Among the lines below, the one containing "-> <div> <span>Linear</span>" opens the range and the one containing "font-size: 16px ->" closes it. Print that range exactly, without the pictures.

- **DATASET**:
[Start of Attachment]
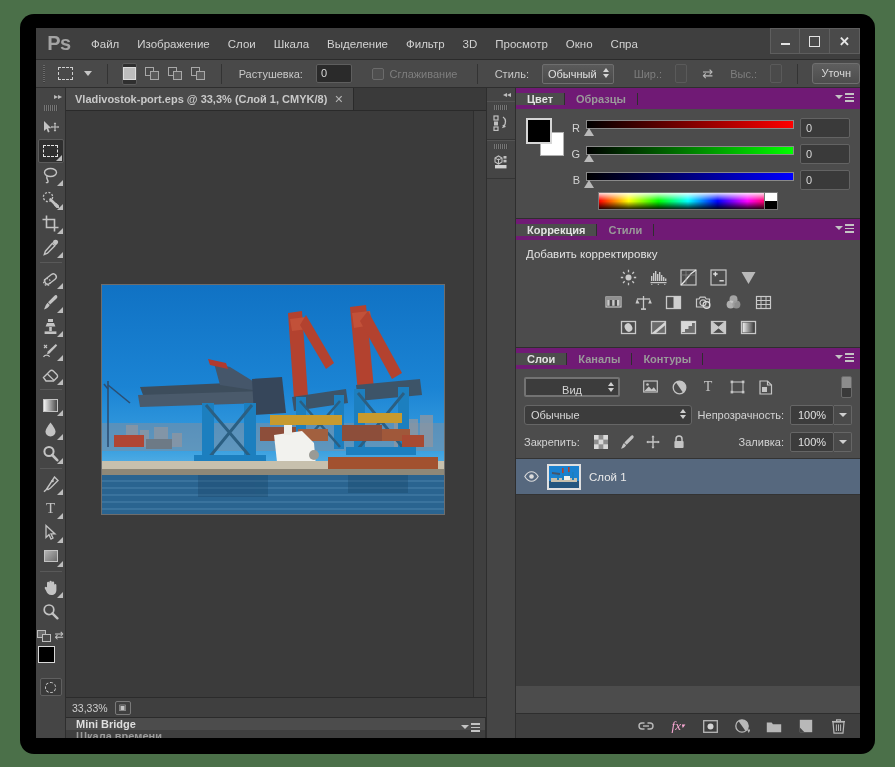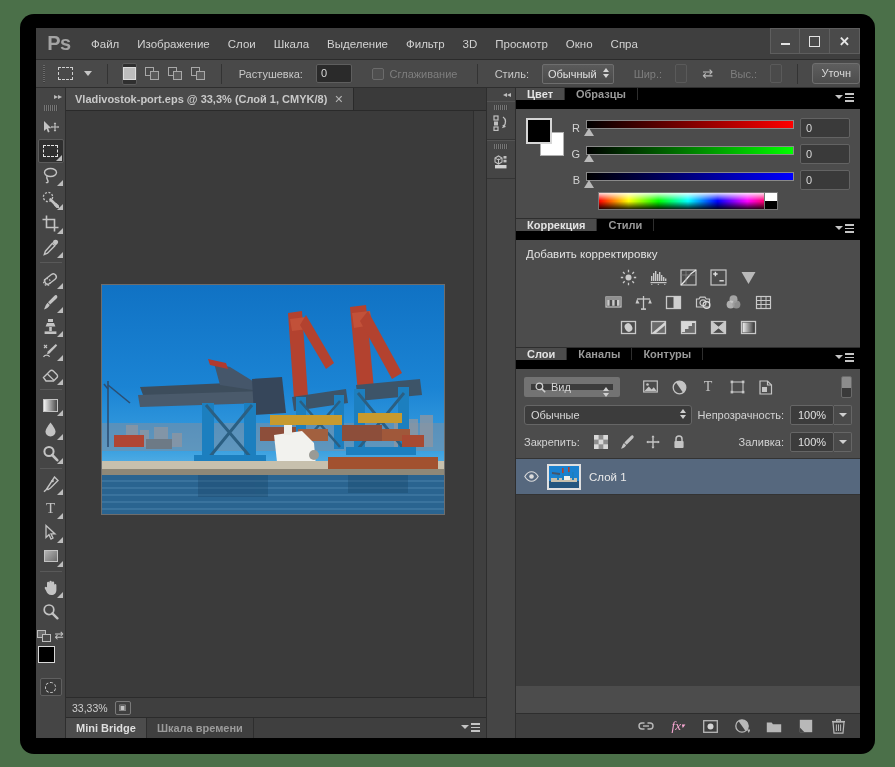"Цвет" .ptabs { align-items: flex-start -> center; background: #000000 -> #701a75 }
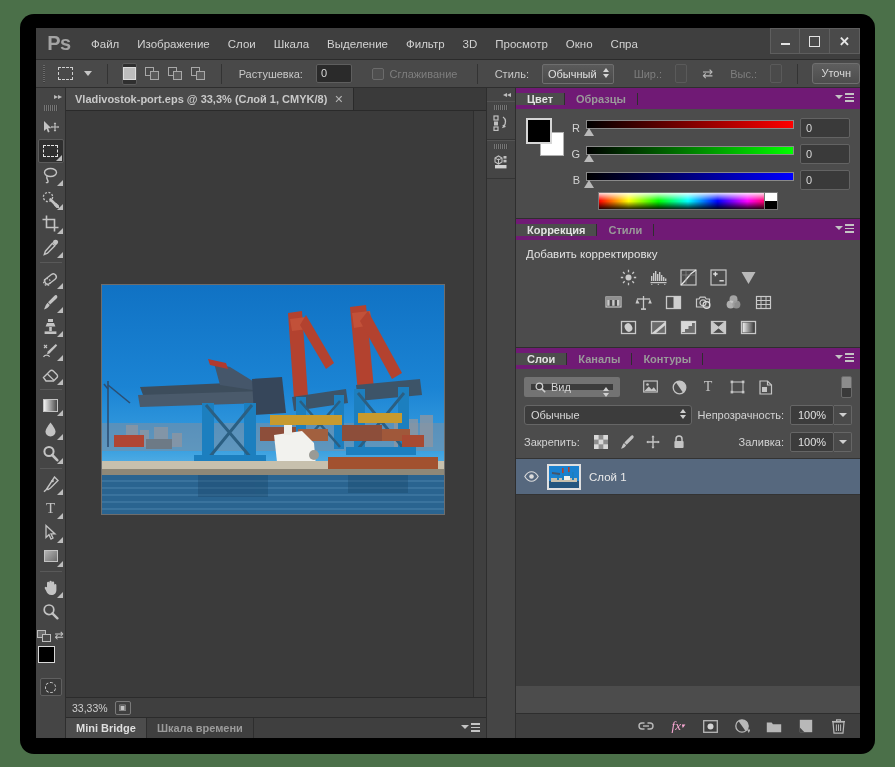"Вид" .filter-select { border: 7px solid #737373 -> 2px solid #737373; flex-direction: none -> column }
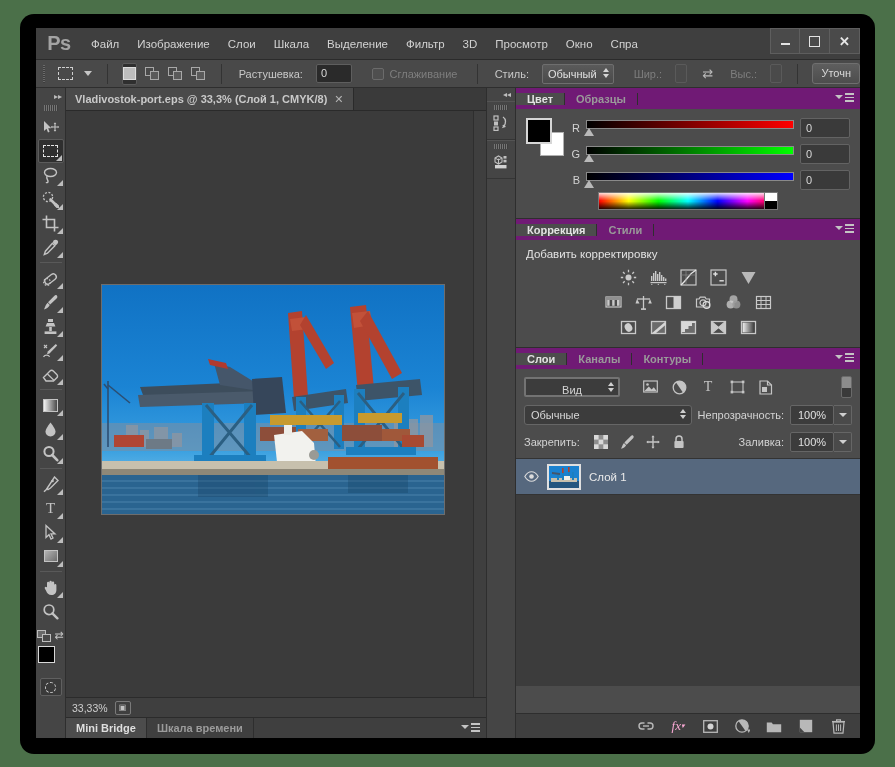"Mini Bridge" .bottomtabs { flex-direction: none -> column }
[End of Attachment]
[Start of Attachment]
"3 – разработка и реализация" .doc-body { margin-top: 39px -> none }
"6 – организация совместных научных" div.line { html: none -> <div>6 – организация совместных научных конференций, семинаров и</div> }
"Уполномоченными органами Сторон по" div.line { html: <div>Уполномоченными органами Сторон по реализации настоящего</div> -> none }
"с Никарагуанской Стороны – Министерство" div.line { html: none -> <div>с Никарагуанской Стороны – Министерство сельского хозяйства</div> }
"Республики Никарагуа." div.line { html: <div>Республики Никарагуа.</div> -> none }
[End of Attachment]
[Start of Attachment]
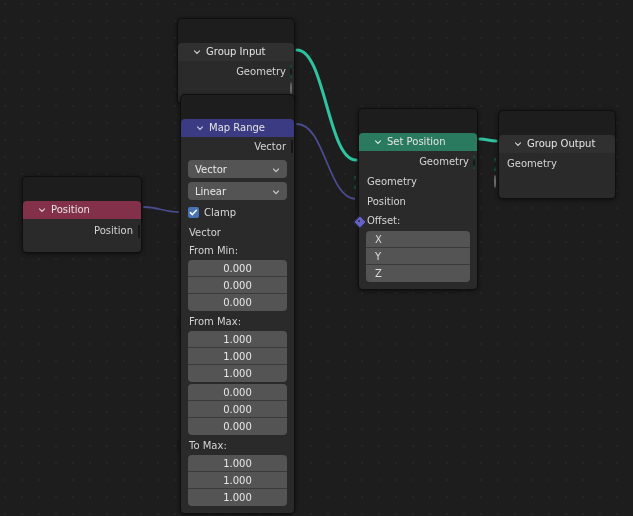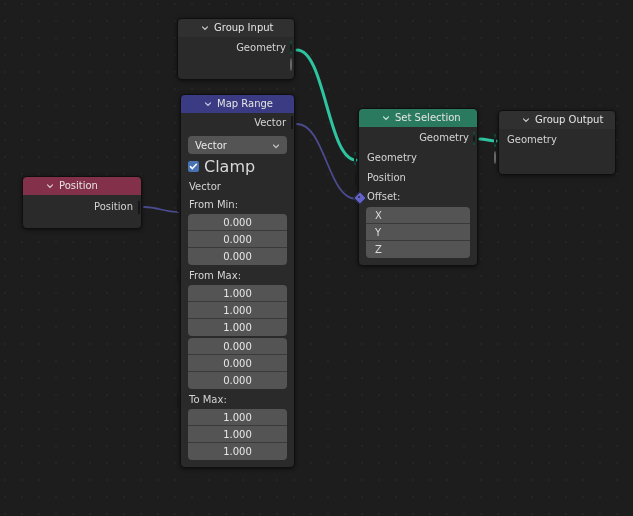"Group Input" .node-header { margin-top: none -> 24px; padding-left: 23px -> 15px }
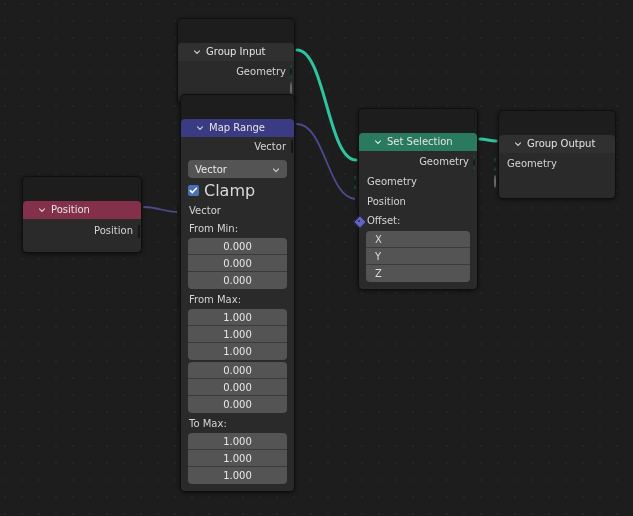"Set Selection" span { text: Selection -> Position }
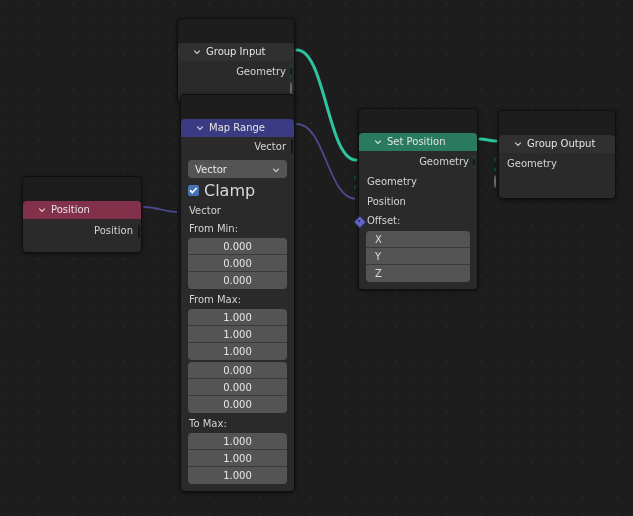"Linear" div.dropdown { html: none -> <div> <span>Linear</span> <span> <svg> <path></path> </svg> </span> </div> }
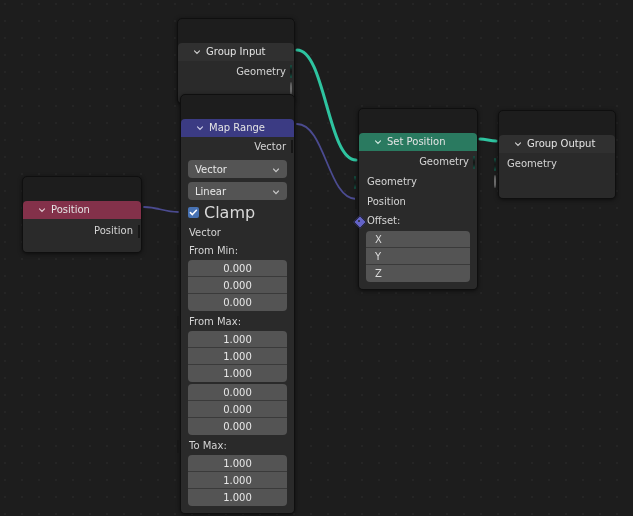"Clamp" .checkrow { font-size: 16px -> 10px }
[End of Attachment]
- **TASK RESPONSE**:
"Linear" div.dropdown { html: none -> <div> <span>Linear</span> <span> <svg> <path></path> </svg> </span> </div> }
"Clamp" .checkrow { font-size: 16px -> 10px }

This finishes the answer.